Aprender a entender como são as pessoas e como as coisas funcionam é uma luta diária, entremeada de muitos mal-entendidos. Não estou nem falando da língua. Falo na verdade das pequenas diferenças culturais. Essas que povoam as mínimas coisas do nosso dia-a-dia. É aquele terceiro beijo que você esquece e deixa a criatura com cabeça esticada no ar como uma tartaruga. Ou quando logo ao ser apresentado você cumprimenta com um beijo e o constrangimento pisca como um luminoso de neon na cara do apresentado. Ou, ainda falando do beijo, quando ao se despedir, a pessoa acena um doei, vai embora e você fica com a sensação de que tá faltando alguma coisa.
Quando estamos de férias em um outro país, a sensação de liberdade, de que ninguém nos conhece e de que podemos fazer o que quisermos faz parte da fantasia do turista e do prazer da viagem. Agora, ao mudar para um país estranho, a coisa é diferente. Queremos sair da exceção, não queremos errar socialmente nem agir de forma estranha ou parecer uma figura exótica em exibição. Ao mesmo tempo, não queremos (nem podemos) largar tudo o que aprendemos e carregamos durante toda a nossa vida. Eis o grande mistério da integração! Até onde consigo viver de maneira espontânea e natural num ambiente novo, mantendo os meus hábitos, gostos e cultura.
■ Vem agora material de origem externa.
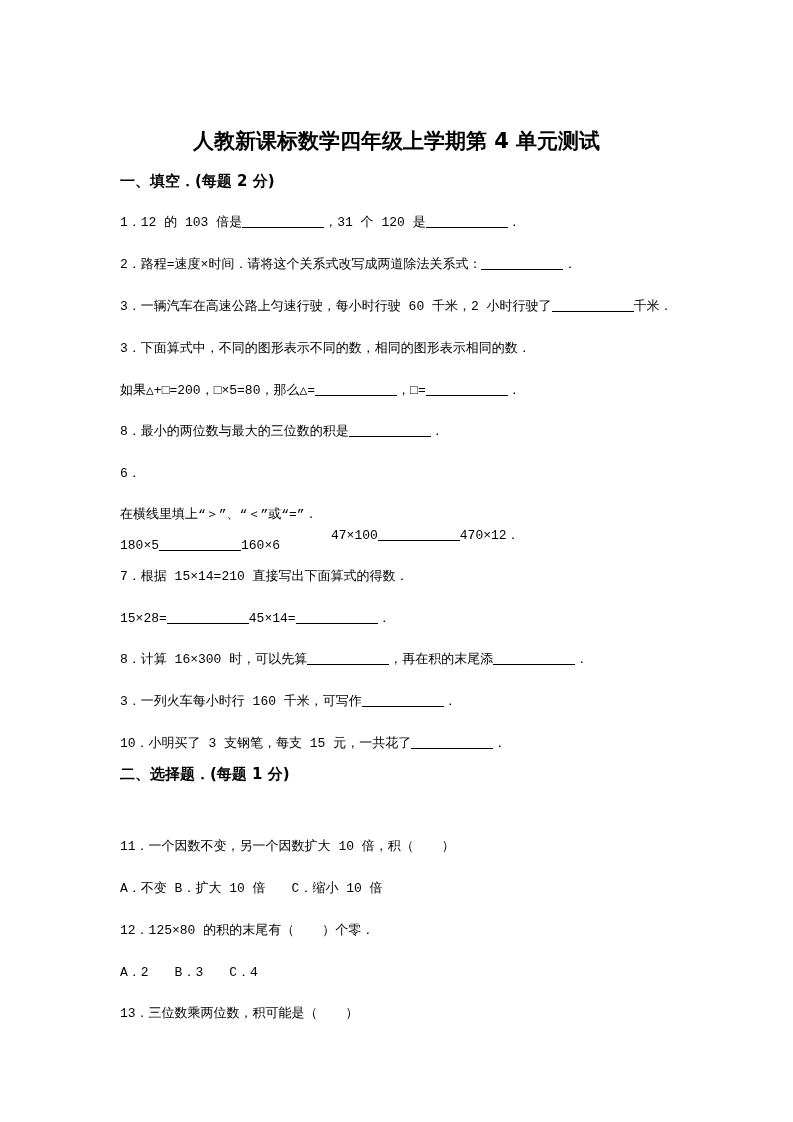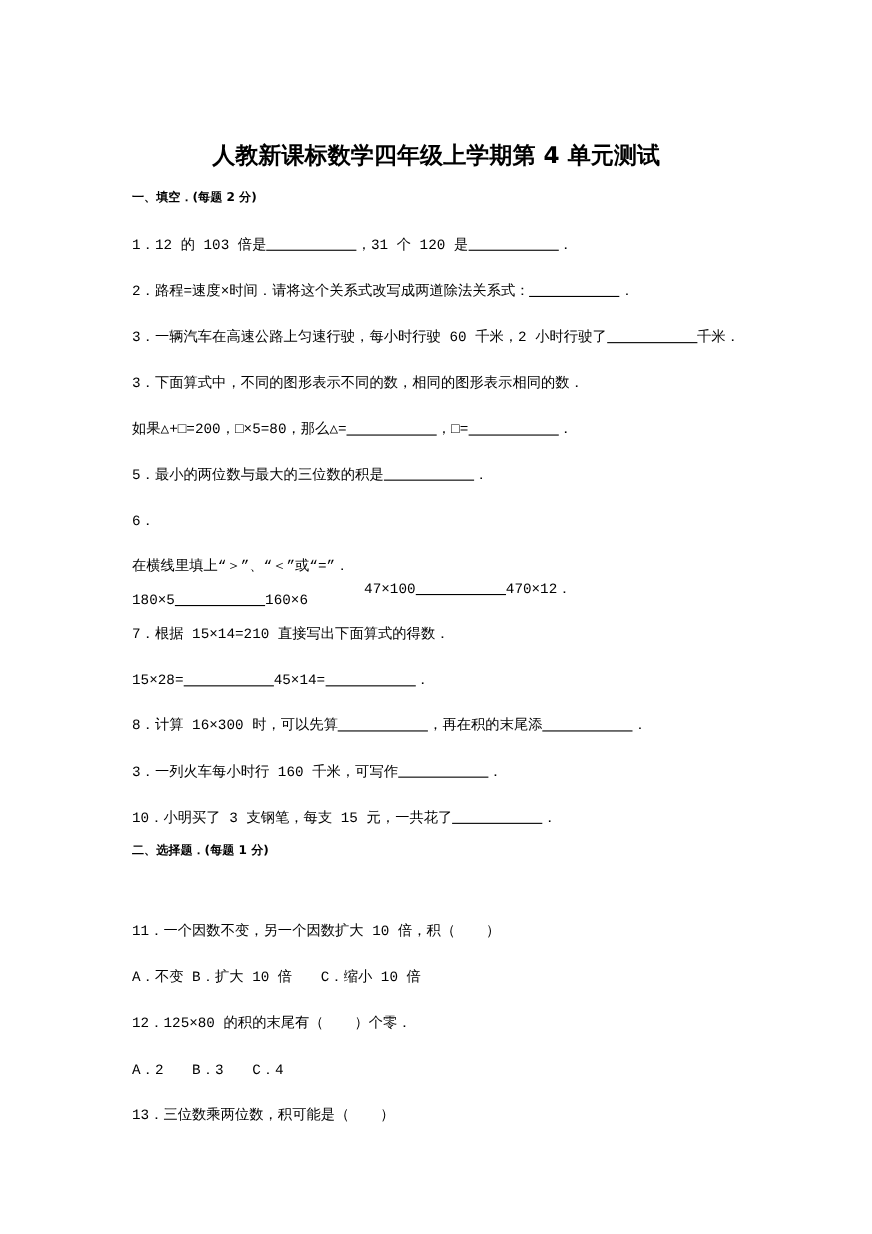--- a/index.html
+++ b/index.html
@@ -10,21 +10,21 @@
   }
   .title {
     position: absolute; top: 103px; left: 0; width: 793px;
     text-align: center; font-size: 21px; font-weight: bold;
     font-family: "DejaVu Sans", "Liberation Sans", sans-serif;
     letter-spacing: 0px;
     margin-top: 24px;
   }
   .section {
     position: absolute; left: 120px;
-    font-size: 11px; font-weight: bold;
+    font-size: 15px; font-weight: bold;
     font-family: "DejaVu Sans", "Liberation Sans", sans-serif;
     text-align: center;
   }
   .line {
     position: absolute; left: 120px;
     font-size: 13px; white-space: nowrap;
     font-family: Liberation Mono, monospace;
   }
   .blank {
     display: inline-block; width: 82px; height: 14px;
@@ -52,21 +52,21 @@
 </div>
 
 <div class="line" style="top:339px">
   <span>3．下面算式中，不同的图形表示不同的数，相同的图形表示相同的数．</span>
 </div>
 <div class="line" style="top:381px">
   <span>如果△+□=200，□×5=80，那么△=</span><span class="blank"></span><span>，□=</span><span class="blank"></span><span>．</span>
 </div>
 
 <div class="line" style="top:422px">
-  <span>5．最小的两位数与最大的三位数的积是</span><span class="blank"></span><span>．</span>
+  <span>8．最小的两位数与最大的三位数的积是</span><span class="blank"></span><span>．</span>
 </div>
 
 <div class="line" style="top:464px">
   <span>6．</span>
 </div>
 <div class="line" style="top:505px">
   <span>在横线里填上“＞”、“＜”或“=”．</span>
 </div>
 <div class="line" style="top:536px">
   <span>180×5</span><span class="blank"></span><span>160×6</span>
Sou baiana de Salvador, mas vivi os últimos doze anos no Rio. Acredito que essa experiência pode servir de laboratório - guardadas todas as devidas proporções - para a situação atual. É óbvio que ao morar em outra cidade por tantos anos adquiri novos costumes, palavras, um toque no sotaque e aprendi novos códigos sociais, mas isso não me transformou numa carioca postiça. Ao mesmo tempo, não sou a mesma pessoa que deixou Salvador, tampouco tenho a mesma relação com a cidade. Entretanto, em nenhum momento, Salvador deixou de ser a minha origem, minha cidade natal. Talvez a distância tenha até acentuado esse sentimento. E o Rio? O Rio foi adicionado na minha vida e hoje é um outro lugar muito especial para mim.
Agora a distância é maior, como também são as diferenças. Sei que tenho uma montanha russa de situações e emoções pela frente e muito o que aprender. Os primeiros passos, acredito eu, são: não resisitir, não excluir nada, não pré-julgar e observar. Mesmo parada no mesmo lugar, você está mudando todo dia. Cada pessoa ou lugar que passa pela sua vida, traz mudanças para você e em você. E a recíproca é verdadeira. Cabe a cada um encontrar o seu ponto de equilíbrio ou melhor, o seu ponto de integração. Você nunca vai deixar de ser quem você é e ainda pode deixar o seu toque, a sua contribuição no ambiente em que vive. Até porque a gente sabe que um pouco de sotaque brasileiro não vai fazer mal nenhum a esse país, não é mesmo? Que venha a Holanda!